Тётка схватила мужа и потянула к выходу: «Не надо, Серёжа, оставь, нам выходить скоро…»

– А ну прекратили, сейчас высажу всех! – заорал из-за своей перегородки шофёр. И под хихиканье Аньки и Ксюхи тётка с мужем покинули автобус.

– Придурки, – констатировала Ксюха, а Анька с презрением добавила: «Слабак. Даже врезать мне зассал».

Вышли на следующей, неподалёку от остановки купили бутылку пива, и, попивая по очереди, побрели куда-то вперёд. Смеркалось, холодный ветер продувал насквозь, но, тем не менее, на улице было уйма народу.

– Бабка моя совсем меня задолбала, – сердито надув крашеные чёрной помадой губки пожаловалась Анька. – В каком-то городе парня сожгли на вечном огне, так она истерику мне закатила, типа, знаю я чем вы там, готы, занимаетесь… С парнем этим, конечно, здорово придумали, не помелочились. К счастью для моей бабули, наши неформалы только нудли разводить умеют – рок-концерты, посиделки с грустной музычкой – вот и вся любовь.

А бабка ещё святой водой меня брызгать выдумала, в еду мне её подливала. Но я-то её чую, сразу всё из тарелки в урну вываливаю. Мамка говорит, чего взять со старушки, отстала она от времени. Хорошо хоть мамка мою свободу не ущемляет, спокойно своим фэн-шуем занимается.

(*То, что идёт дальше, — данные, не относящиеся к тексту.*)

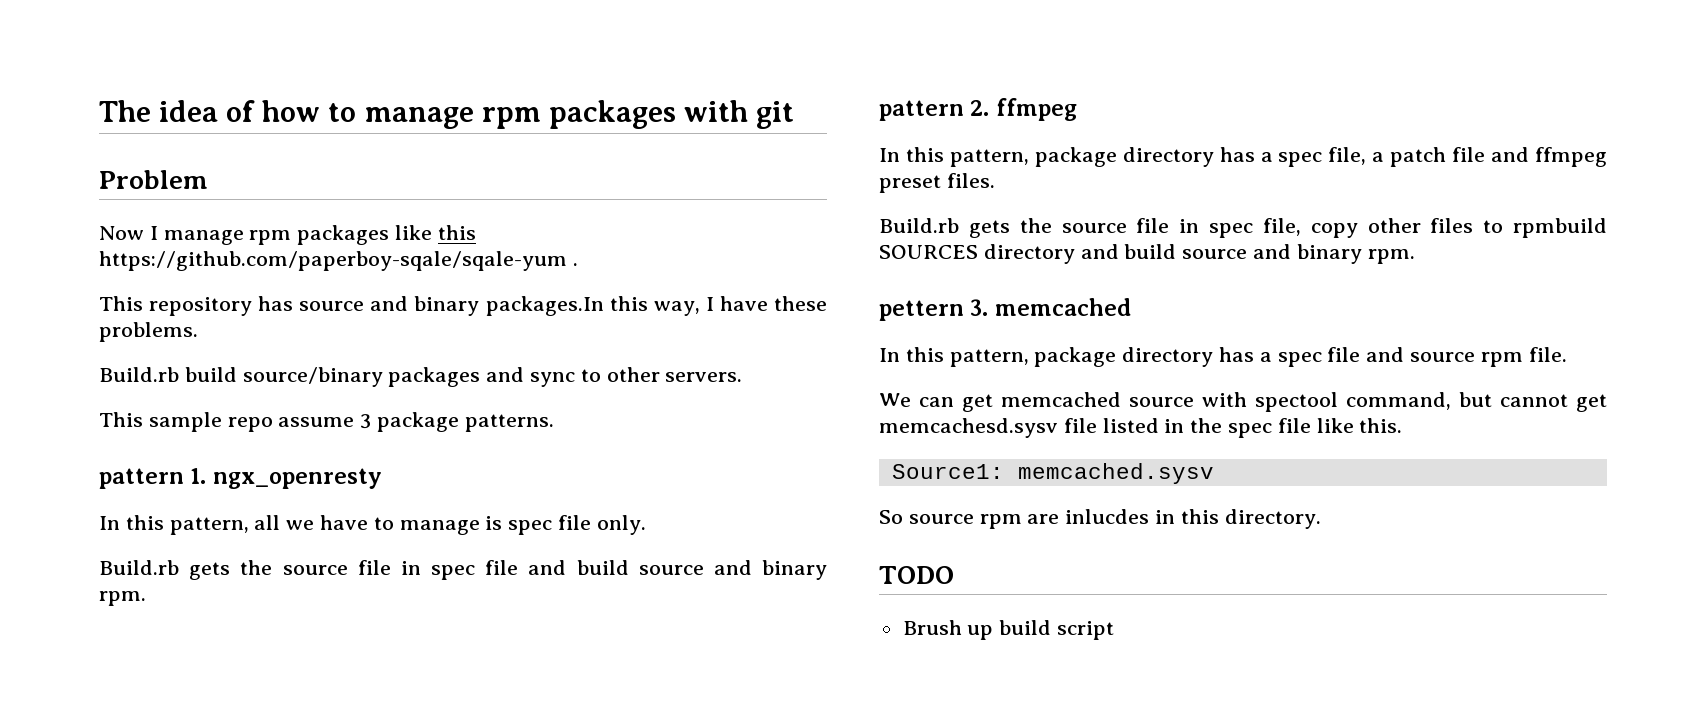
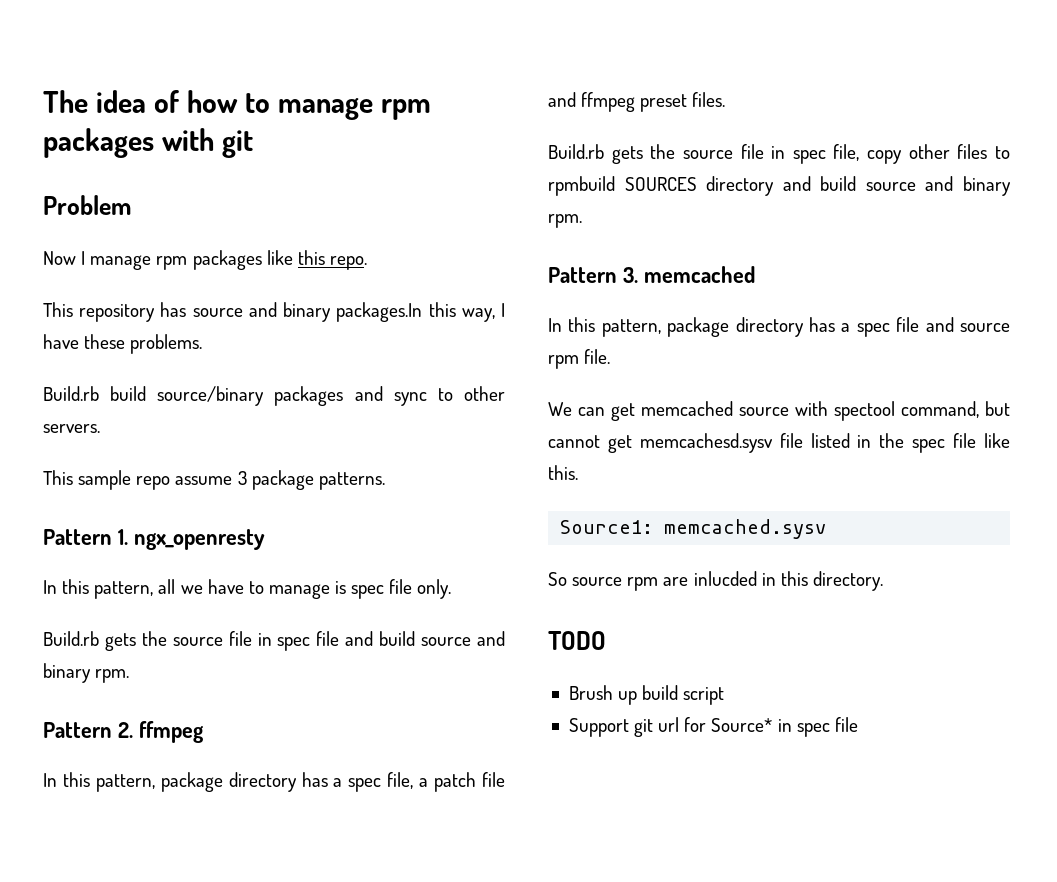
- Now I manage rpm packages like this https://github.com/paperboy-sqale/sqale-yum .
+ Now I manage rpm packages like this repo.
- pattern 1. ngx_openresty
+ Pattern 1. ngx_openresty
- pattern 2. ffmpeg
+ Pattern 2. ffmpeg
- pettern 3. memcached
+ Pattern 3. memcached
- So source rpm are inlucdes in this directory.
+ So source rpm are inlucded in this directory.
+ Support git url for Source* in spec file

– А чего тебя эта святая вода так напрягает? Ну, подлила бабулька намоленной водички, но это же не отрава?

– Не понимаешь ты ничего, Ксюха, – самодовольно отхлебнула пиво Анька. – Я нутром её чую, меня от неё воротит. Брр, как вспомню… – Анька аж передёрнулась вся, как будто до лягушки дотронулась. – И вспоминать неохота. Надо каких-нибудь мальчиков подцепить, – Анька с сожалением глянула на ополовиненную бутылку, – всегда приятнее пить за чужой счёт.

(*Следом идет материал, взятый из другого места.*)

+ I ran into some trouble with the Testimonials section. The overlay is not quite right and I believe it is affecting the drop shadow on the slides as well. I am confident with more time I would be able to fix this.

– Да, – машинально согласилась Ксюха. – А что ты любишь больше всего в жизни, Анька?

– А чёрт его знает. – Анька задумалась. – Наверное, возможность самовыразиться, делать что хочешь. Свободу, короче. А ты?

Зажглись фонари. Ксюха с наслаждением вдохнула холодный свежий воздух, высунула руку из кармана куртки, глотнула пиво. – Ты точно сказала, свободу. Кроме неё у меня ничего нет. У тебя хотя бы родаки богатенькие…

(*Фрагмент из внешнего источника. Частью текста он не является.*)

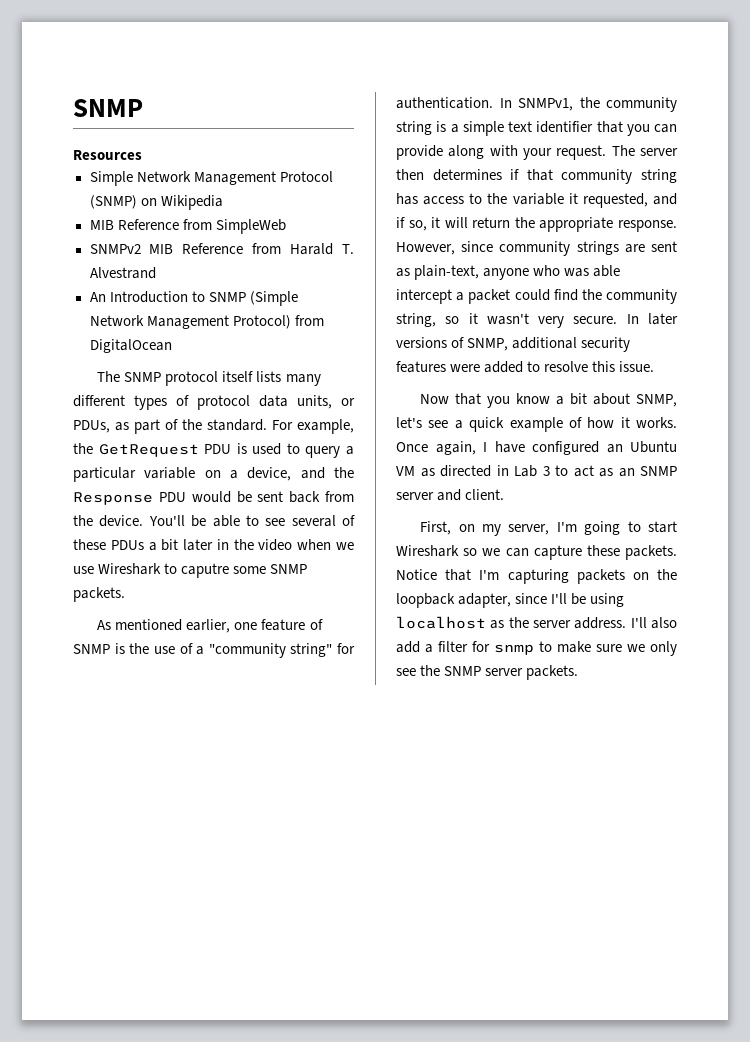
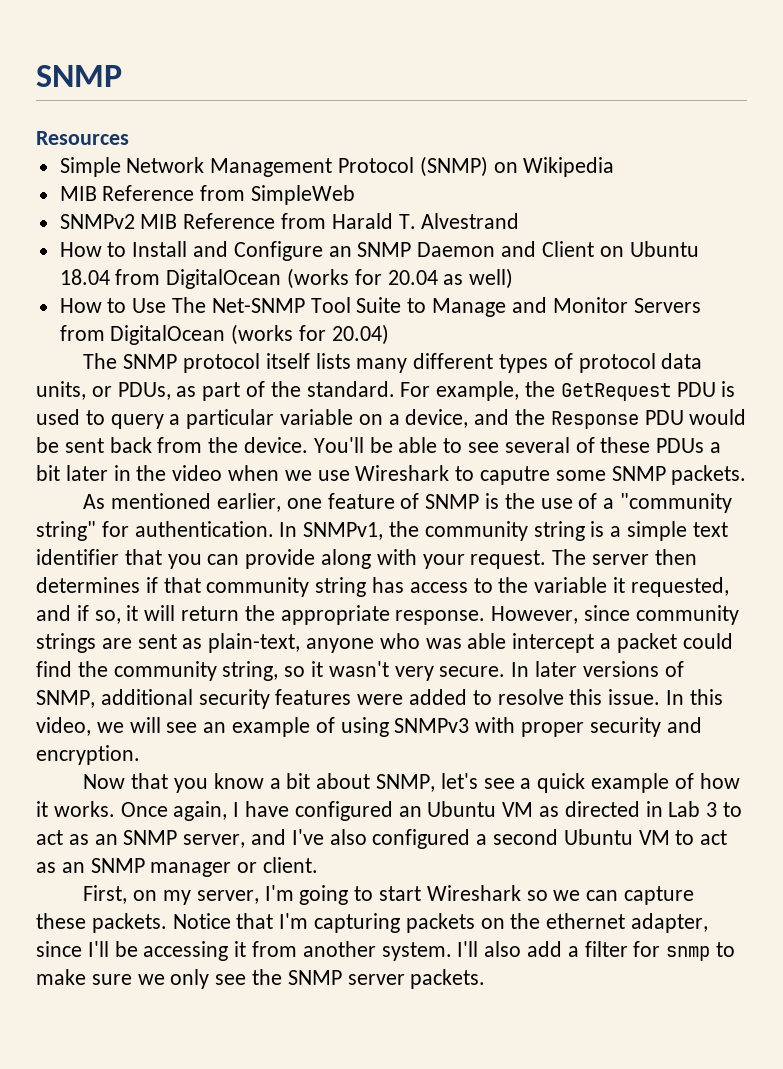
- An Introduction to SNMP (Simple Network Management Protocol) from DigitalOcean
+ How to Install and Configure an SNMP Daemon and Client on Ubuntu 18.04 from DigitalOcean (works for 20.04 as well)
+ How to Use The Net-SNMP Tool Suite to Manage and Monitor Servers from DigitalOcean (works for 20.04)
+ In this video, we will see an example of using SNMPv3 with proper security and encryption.
- Once again, I have configured an Ubuntu VM as directed in Lab 3 to act as an SNMP server and client.
+ Once again, I have configured an Ubuntu VM as directed in Lab 3 to act as an SNMP server, and I've also configured a second Ubuntu VM to act as an SNMP manager or client.
- Notice that I'm capturing packets on the loopback adapter, since I'll be using localhost as the server address.
+ Notice that I'm capturing packets on the ethernet adapter, since I'll be accessing it from another system.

– И чо с того? Всё равно для меня это не главное. Главное, что я не такая как все, могу нести всякую хрень, вести себя как хочу, одеваться, как хочу, могу дать по морде тем, кто имеет что-то против. А те, кто ведёт себя как все, одевается, как мама велела, боится врезать, если хочется мне противны, я таких ненавижу. Жизнь – для таких, как мы, Ксюха. А не для таких, как те баба с мужиком из автобуса, как тысячи людей, которые каждое утро тупо ходят на работу, заводят детей, подыхают. И не для их детей, которые проживут свои никчемные жизни так же, как и их рашен предки. Для нас!

– Да, ты права, – со злобой сказала Ксюха, глядя на сверкающую витрину магазина. На стройный манекен в изящных босоножках и стильном платьице. О таких босоножках и о таком платьице Ксюха может только мечтать, денег ни на то, ни на другое нет…

– Мерзко жить и ощущать, что ты – среднестатистический человек. – Ксюха оторвала взгляд от манекена и подтянула джинсы. – Разобьём?

– Чем?

– Надо кирпич какой-нибудь найти. На этой улице булыжники точно не валяются, пошли на соседних поищем….

Минут через десять, допив пиво и вытащив из бордюрчика клумбы по увесистой каменюке, подруги снова подошли к витрине.

– Издалека кидать не будем, – инструктировала Анька. – Мы не настолько трезвы, чтоб докинуть. Просто подходим вплотную к витрине, бьём с размаху и мотаем за угол. Ментов рядом не наблюдается, ответственные граждане вряд ли захотят с нами связываться, хотя… Тут, говорят, эти бывают, не помню, как называются, короче, помощники ментов, но в нормальной одежде.